Abortado el boicot, 20 de los 21 atletas judíos que habían sido convocados para las pruebas de clasificación para los Juegos de Berlín 1936 fueron descartados. Algunos de ellos, como la saltadora Gretel Bergmann, se les descalificó por su “mediocre marca” durante el tiempo de entrenamiento. La mediocre marca de Gretel Bergmann fue de 1,60 metros. Ibolya Csak, húngara que logró el oro en los juegos berlineses, lo hizo con un salto de 1,60 metros.

Aún así, Alemania necesitaba que al menos un judío compitiera bajo la bandera del Reich en sus juegos. Para salvar su imagen, por mera propaganda. Un atleta cuya presencia supusiera un salvoconducto para Hitler. Y así fue: cuando el 1 de agosto de 1936 el Fuhrer inauguraba los Juegos Olímpicos de Berlín, la esgrimista judía Helene Mayer desfilaba bajo la bandera del Tercer Reich.

A sus 25 años, Mayer era ya una veterana de la esgrima.

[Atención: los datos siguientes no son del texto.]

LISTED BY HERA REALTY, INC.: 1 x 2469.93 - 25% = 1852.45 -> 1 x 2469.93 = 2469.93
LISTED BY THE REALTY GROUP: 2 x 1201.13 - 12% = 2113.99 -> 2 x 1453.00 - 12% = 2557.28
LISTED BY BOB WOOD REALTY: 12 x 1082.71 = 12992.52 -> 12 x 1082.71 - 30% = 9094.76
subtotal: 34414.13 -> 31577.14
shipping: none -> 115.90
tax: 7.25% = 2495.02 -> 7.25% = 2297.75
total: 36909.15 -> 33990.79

En los Juegos de Amsterdam 1928, con sólo 17 años, logró la medalla de oro, una de las diez que obtuvo Alemania. Para entonces, como parte del club de esgrima de Offenbach, ya había logrado cuatro campeonatos nacionales alemanes. De vuelta a los Juegos Olímpicos, los de Los Ángeles 1932, Mayer sólo logró la quinta plaza. No obstante, su viaje a California le abrió las puertas a una beca de estudios facilitada por el club de esgrima de la Universidad del Sur de California. La esgrimista judía y alemana, de 21 años, se estableció en San Francisco en el otoño de 1932. Muy a tiempo: en julio de 1932, las elecciones parlamentarias alemanas habían encumbrado al Partido Nazi como primera fuerza política del país. En enero de 1933, Adolf Hitler fue nombrado canciller de Alemania.

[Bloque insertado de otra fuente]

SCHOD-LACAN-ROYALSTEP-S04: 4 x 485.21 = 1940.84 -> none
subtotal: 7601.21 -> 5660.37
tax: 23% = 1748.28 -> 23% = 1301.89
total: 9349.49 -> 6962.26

Desde su residencia en San Francisco, Helene Mayer sólo soñaba con volver algún día a Alemania. Pero el corazón de su país latía a un ritmo distinto: mientras lograba sistemáticamente campeonatos de Estados Unidos en la disciplina de florete, Berlín le retiraba la licencia federativa, la ciudadanía, sus derechos. Como a una judía más.

Sin embargo, la nostalgia la desarmaba. Deseaba volver a Alemania. A su país, a sus costumbres, a sus paisajes. Más que judía, más que floretista, se consideraba alemana. Ingenuamente, no encontró motivo para mezclar política y deporte. Por eso aceptó la propuesta del necesitado Comité Olímpico Alemán de representar a su país en los Juegos de Berlín. Cada uno obtenía lo que quería: Mayer, su tierra y sus terceros Juegos; Alemania, su salvoconducto ante el mundo. Una judía competiría bajo la bandera nazi.

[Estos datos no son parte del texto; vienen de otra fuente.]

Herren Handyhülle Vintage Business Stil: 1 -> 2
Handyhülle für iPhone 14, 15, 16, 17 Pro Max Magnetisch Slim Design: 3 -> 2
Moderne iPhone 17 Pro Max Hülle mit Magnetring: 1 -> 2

No obstante, el régimen de Hitler no dejaba nada al azar. En 1935, la embajada alemana en Estados Unidos se entrevistó con la atleta, y vio que no había peligro de sedición: “Helene –decía el informe- es una buena alemana y no tiene nada que ver con los judíos. Se le debería garantizar la ciudadanía del Reich tan pronto como sea posible”. Además, con su casi 1,80 de estatura, cabellera rubia y ojos verdes rompía con el arquetipo antisemita del judío enclenque y de piernas y nariz corvas. De hecho, el propio Hitler se aproximaba más a la caricatura xenófoba del judío que ella misma.

La judía Mayer compitió en los Juegos de 1936. Los de la gran parafernalia nazi. Logró una medalla de plata que celebró en el podio, solemne y en silencio, mientras se alzaba la bandera de la esvástica y extendía el brazo al modo del saludo nazi. Incluso fue recibida y fotografiada junto a Hitler, a quien estrechó la mano.

Concluidas las Olimpiadas, Mayer regresó a San Francisco pensando que podría volver a la Alemania nazi con el éxito de su medalla bajo el brazo. Hasta entonces no había podido comprender que había sido manipulada. Ni siquiera en 1938, dos años después de los Juegos, cuando no dudó en reunirse con Leni Riefenstahl en la presentación norteamericana de Olympia, el panegírico del nazismo con la excusa de los Juegos de Berlín. La película no dedicaba ni un segundo a la plata que había logrado dos años antes. El Reich, pese a todo, la rechazaba. No dejaba de verla como una despreciable judía.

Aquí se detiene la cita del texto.